### [Work instruction]
Repeat each entry exactly, but do not carry over the pictures.

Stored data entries
- - -

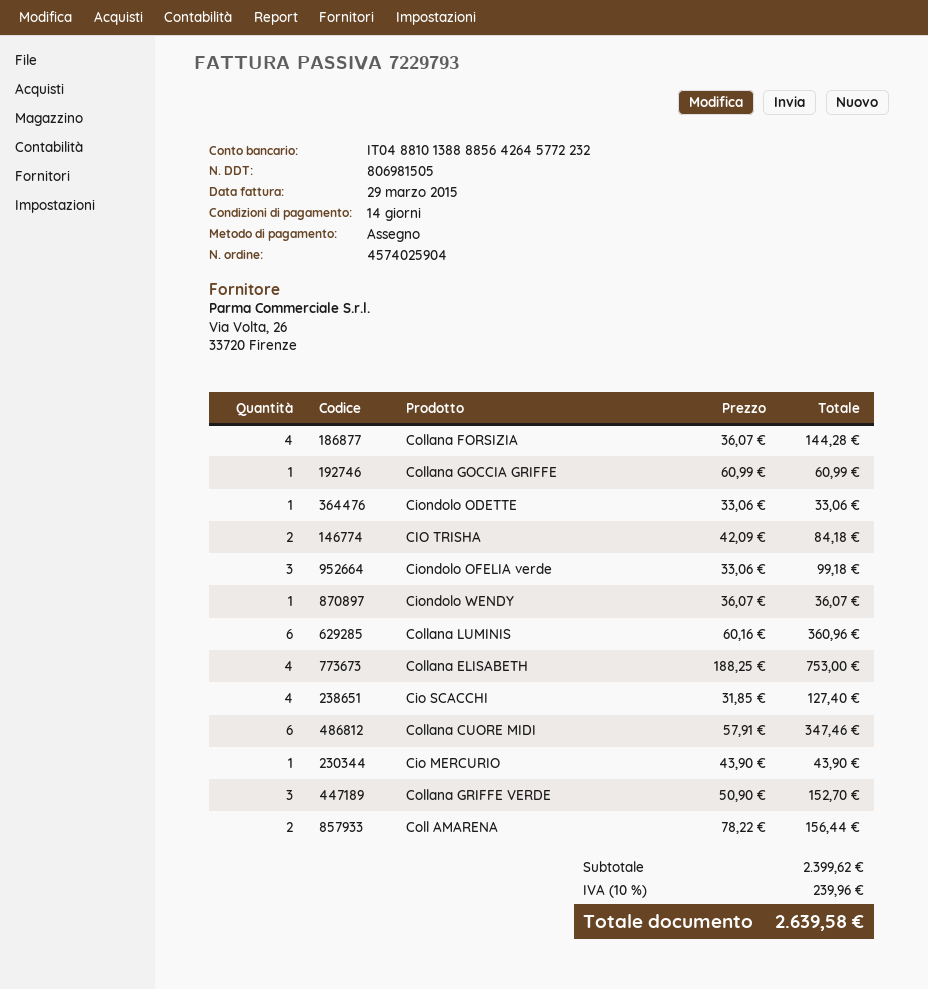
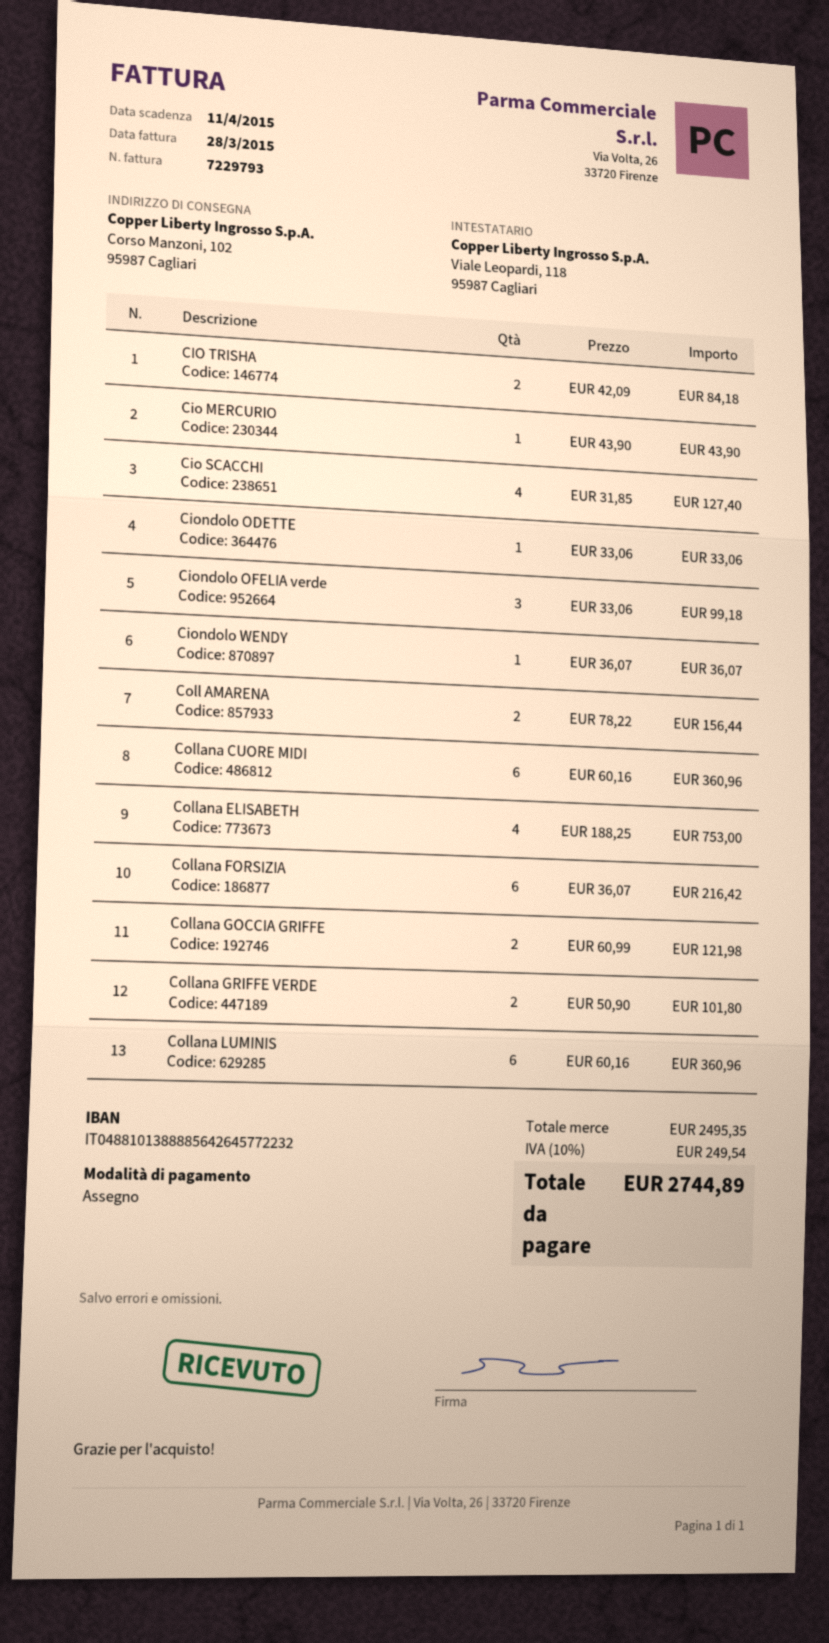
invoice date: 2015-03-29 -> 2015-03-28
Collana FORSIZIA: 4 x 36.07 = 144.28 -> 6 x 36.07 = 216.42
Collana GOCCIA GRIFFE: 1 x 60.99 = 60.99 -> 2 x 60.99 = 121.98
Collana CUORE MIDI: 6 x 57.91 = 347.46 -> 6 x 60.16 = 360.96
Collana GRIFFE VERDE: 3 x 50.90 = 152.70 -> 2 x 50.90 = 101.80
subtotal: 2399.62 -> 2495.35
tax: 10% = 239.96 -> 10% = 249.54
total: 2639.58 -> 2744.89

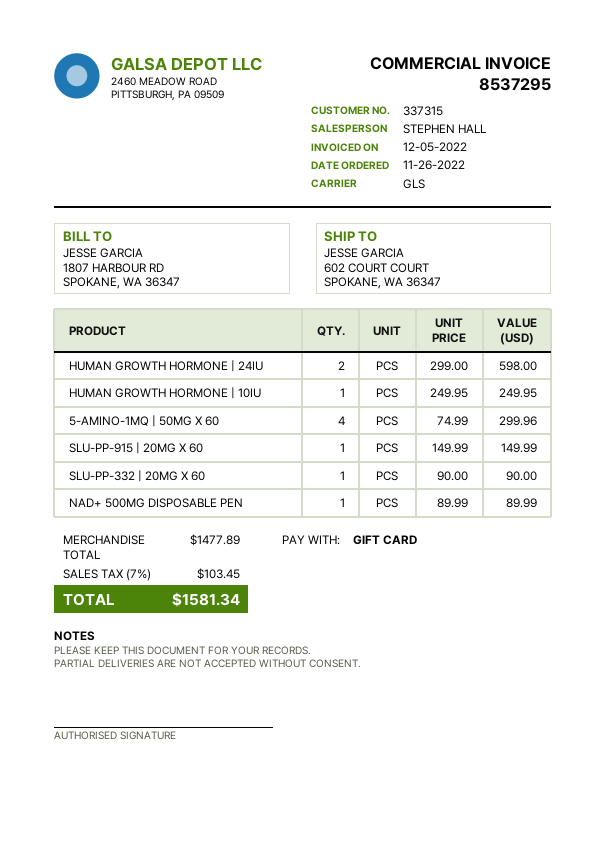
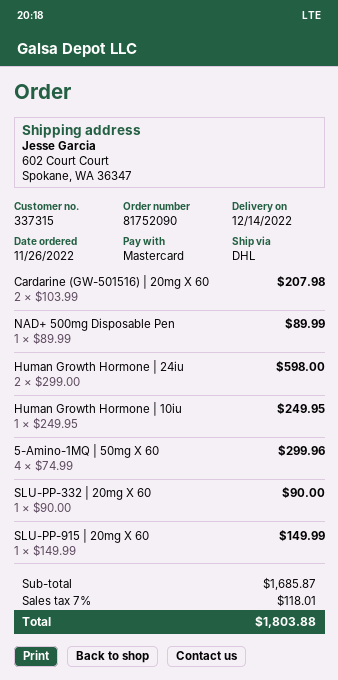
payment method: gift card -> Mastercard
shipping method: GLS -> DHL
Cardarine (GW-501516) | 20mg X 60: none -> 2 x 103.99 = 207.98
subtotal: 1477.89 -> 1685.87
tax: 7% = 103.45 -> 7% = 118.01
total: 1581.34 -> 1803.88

- - -

### [Exercise solution]
invoice date: 2015-03-29 -> 2015-03-28
Collana FORSIZIA: 4 x 36.07 = 144.28 -> 6 x 36.07 = 216.42
Collana GOCCIA GRIFFE: 1 x 60.99 = 60.99 -> 2 x 60.99 = 121.98
Collana CUORE MIDI: 6 x 57.91 = 347.46 -> 6 x 60.16 = 360.96
Collana GRIFFE VERDE: 3 x 50.90 = 152.70 -> 2 x 50.90 = 101.80
subtotal: 2399.62 -> 2495.35
tax: 10% = 239.96 -> 10% = 249.54
total: 2639.58 -> 2744.89

payment method: gift card -> Mastercard
shipping method: GLS -> DHL
Cardarine (GW-501516) | 20mg X 60: none -> 2 x 103.99 = 207.98
subtotal: 1477.89 -> 1685.87
tax: 7% = 103.45 -> 7% = 118.01
total: 1581.34 -> 1803.88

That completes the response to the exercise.